Those cellls should be blank if there's no date entered in the "Use Before" column.


~Martin


----------



## handymanstan (Mar 21, 2013)

DiggingDogFarm said:


> Are you entering the date like this?
> 
> 3/21/12
> 
> ...


Yes I am .  When I opened it the first 3 boxes that should be -9   6   -365  Say #NAME?   Without changing anything.  if I input dates into the two boxes then the until still shows the same @NAME?

Think I should upgrade my office?


----------



## diggingdogfarm (Mar 21, 2013)

My guess is that it has something to do with it being an old version of Excel.

You can download and install LibreOffice for free.

http://www.libreoffice.org/download/?nodetect

~Martin


----------



## handymanstan (Mar 21, 2013)

Ok I got it fixed. This is the change my son made.

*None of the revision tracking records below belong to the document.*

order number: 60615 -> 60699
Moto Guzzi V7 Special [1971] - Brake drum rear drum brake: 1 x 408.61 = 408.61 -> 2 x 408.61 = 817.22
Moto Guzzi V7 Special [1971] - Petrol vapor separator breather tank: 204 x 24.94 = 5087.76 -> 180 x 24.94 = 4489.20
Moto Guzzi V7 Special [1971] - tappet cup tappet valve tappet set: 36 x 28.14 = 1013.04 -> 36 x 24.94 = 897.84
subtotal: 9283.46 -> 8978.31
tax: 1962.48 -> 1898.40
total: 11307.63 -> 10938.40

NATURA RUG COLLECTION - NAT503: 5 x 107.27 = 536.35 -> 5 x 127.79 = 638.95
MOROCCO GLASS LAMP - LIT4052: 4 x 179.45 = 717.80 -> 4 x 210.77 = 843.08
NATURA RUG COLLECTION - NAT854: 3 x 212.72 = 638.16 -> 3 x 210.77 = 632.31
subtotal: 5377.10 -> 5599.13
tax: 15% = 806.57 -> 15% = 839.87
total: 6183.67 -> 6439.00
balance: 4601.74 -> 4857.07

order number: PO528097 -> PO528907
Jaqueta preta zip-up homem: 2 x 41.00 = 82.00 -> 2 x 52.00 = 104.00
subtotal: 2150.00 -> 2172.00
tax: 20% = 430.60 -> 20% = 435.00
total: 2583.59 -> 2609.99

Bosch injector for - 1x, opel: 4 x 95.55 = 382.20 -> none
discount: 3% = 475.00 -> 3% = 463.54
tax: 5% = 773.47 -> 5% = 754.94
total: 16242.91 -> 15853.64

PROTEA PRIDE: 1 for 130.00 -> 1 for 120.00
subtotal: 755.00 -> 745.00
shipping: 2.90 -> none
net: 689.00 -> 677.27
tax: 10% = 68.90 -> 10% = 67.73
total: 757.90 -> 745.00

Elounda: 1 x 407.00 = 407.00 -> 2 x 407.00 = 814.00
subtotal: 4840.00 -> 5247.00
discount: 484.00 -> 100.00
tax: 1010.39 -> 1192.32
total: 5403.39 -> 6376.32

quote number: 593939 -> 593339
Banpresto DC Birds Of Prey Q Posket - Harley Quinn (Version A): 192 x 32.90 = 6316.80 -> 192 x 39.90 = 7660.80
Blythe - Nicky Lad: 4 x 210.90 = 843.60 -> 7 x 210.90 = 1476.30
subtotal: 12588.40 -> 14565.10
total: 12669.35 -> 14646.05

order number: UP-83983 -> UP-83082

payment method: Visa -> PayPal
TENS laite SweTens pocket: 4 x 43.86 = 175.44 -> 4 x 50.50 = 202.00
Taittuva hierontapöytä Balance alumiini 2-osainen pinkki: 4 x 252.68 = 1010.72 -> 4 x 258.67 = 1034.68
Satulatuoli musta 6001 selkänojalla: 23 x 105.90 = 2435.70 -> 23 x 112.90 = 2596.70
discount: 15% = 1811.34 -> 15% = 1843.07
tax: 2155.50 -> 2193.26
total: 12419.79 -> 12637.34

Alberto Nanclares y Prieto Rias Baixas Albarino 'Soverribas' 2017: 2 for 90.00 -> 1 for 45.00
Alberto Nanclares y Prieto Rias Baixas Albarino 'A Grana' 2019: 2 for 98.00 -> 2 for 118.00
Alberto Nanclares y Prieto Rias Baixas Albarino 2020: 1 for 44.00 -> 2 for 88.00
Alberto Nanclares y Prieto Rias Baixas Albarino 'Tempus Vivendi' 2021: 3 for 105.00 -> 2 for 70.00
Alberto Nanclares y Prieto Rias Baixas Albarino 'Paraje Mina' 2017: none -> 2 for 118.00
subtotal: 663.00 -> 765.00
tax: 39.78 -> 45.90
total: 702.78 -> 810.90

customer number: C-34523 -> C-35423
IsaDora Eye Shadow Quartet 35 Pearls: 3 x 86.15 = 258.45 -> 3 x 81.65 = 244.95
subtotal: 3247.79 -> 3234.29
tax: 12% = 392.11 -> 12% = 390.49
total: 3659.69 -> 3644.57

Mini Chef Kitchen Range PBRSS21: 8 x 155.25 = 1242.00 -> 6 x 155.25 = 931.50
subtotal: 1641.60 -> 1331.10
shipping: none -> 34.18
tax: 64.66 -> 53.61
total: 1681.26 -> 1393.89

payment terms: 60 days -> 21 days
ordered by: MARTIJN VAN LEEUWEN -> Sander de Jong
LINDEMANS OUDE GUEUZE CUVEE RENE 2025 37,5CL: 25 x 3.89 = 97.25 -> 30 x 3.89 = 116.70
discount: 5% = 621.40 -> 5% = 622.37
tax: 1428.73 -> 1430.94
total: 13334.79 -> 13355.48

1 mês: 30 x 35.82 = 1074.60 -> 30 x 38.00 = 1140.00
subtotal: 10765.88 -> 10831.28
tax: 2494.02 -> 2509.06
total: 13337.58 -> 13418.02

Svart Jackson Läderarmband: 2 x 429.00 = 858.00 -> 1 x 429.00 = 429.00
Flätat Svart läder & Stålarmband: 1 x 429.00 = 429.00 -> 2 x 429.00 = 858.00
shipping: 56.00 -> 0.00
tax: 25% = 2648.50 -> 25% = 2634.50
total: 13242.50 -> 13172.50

=IF(ISBLANK(W10),"",DAYS(TODAY(),W10))

=IF(ISBLANK(W10),"",TODAY()-W10)

Everything works  Thanks Martin

Stan


----------



## dward51 (Mar 21, 2013)

Stan's figured it out.

That date function was not available in 2003 and earlier versions of Excel.  I was in the process of fixing my copy and was going to post the data, but Stan beat me to it.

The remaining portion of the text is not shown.